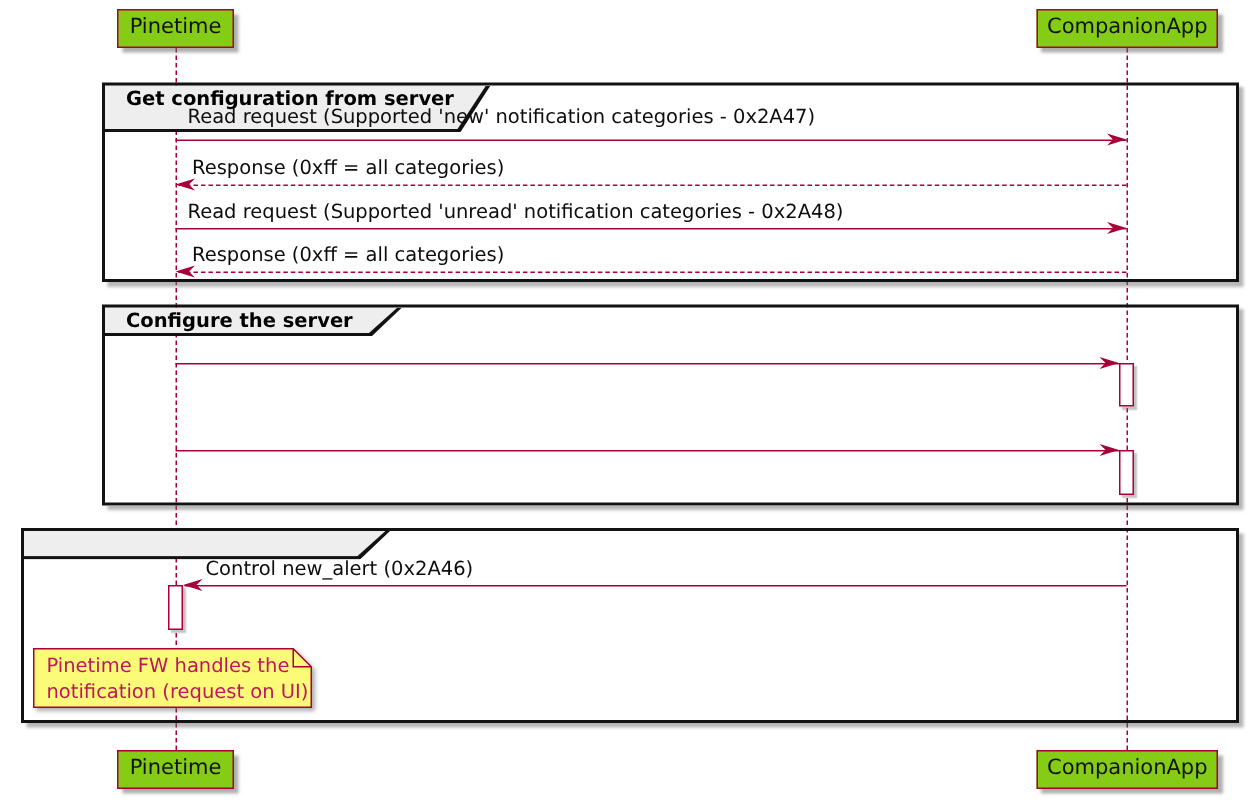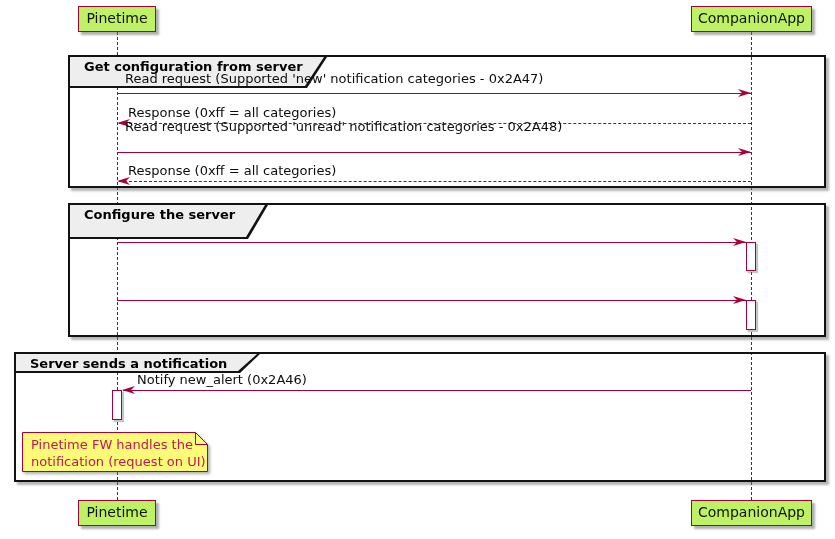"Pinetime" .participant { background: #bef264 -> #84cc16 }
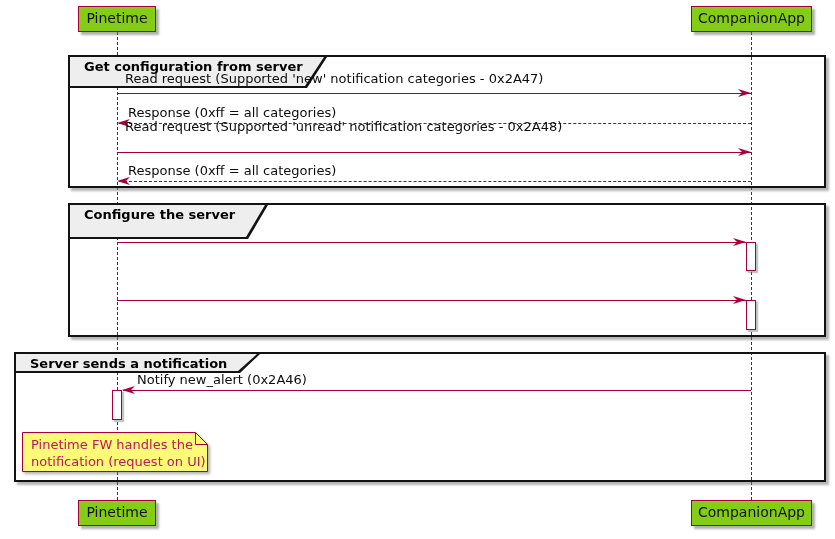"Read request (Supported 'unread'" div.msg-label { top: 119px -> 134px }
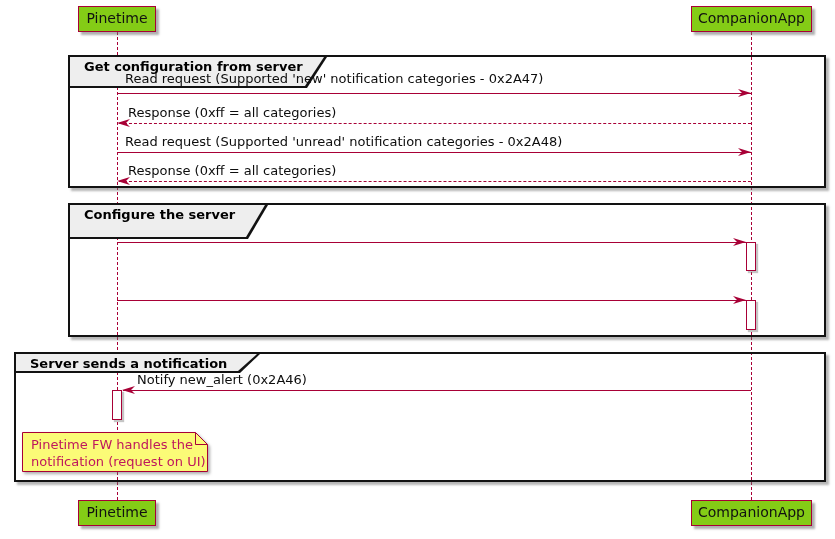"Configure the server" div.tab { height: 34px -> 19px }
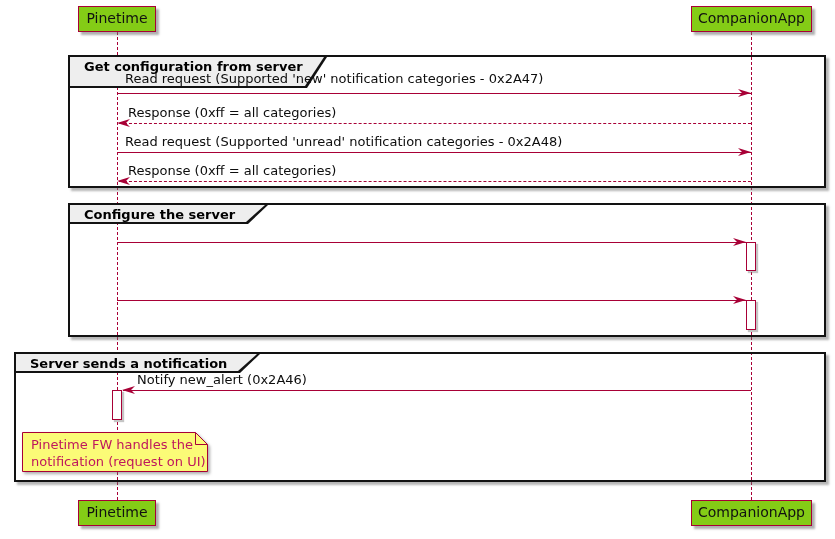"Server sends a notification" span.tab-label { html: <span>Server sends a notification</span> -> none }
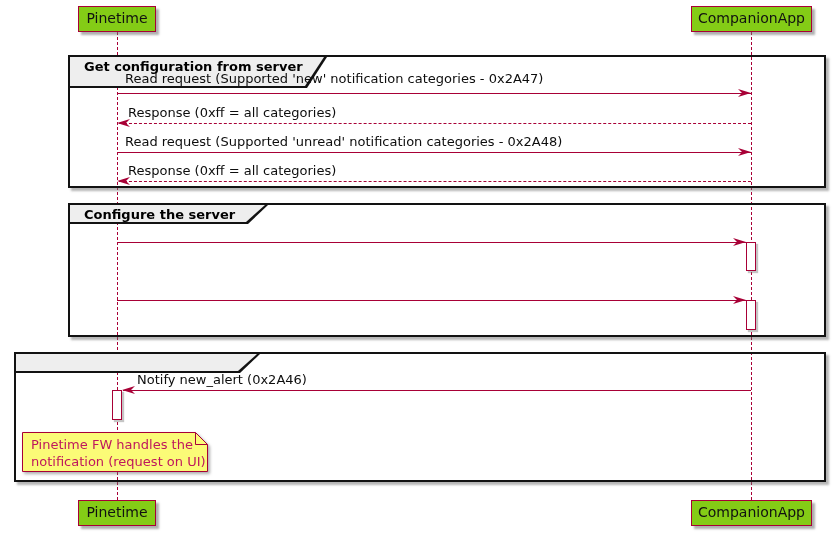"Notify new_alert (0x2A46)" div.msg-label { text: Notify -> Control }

□ □ □ □ □ □ □

*To do*:
All of the records above should be written out exactly, with the pictures left out.

*Result of the task*:
"Pinetime" .participant { background: #bef264 -> #84cc16 }
"Read request (Supported 'unread'" div.msg-label { top: 119px -> 134px }
"Configure the server" div.tab { height: 34px -> 19px }
"Server sends a notification" span.tab-label { html: <span>Server sends a notification</span> -> none }
"Notify new_alert (0x2A46)" div.msg-label { text: Notify -> Control }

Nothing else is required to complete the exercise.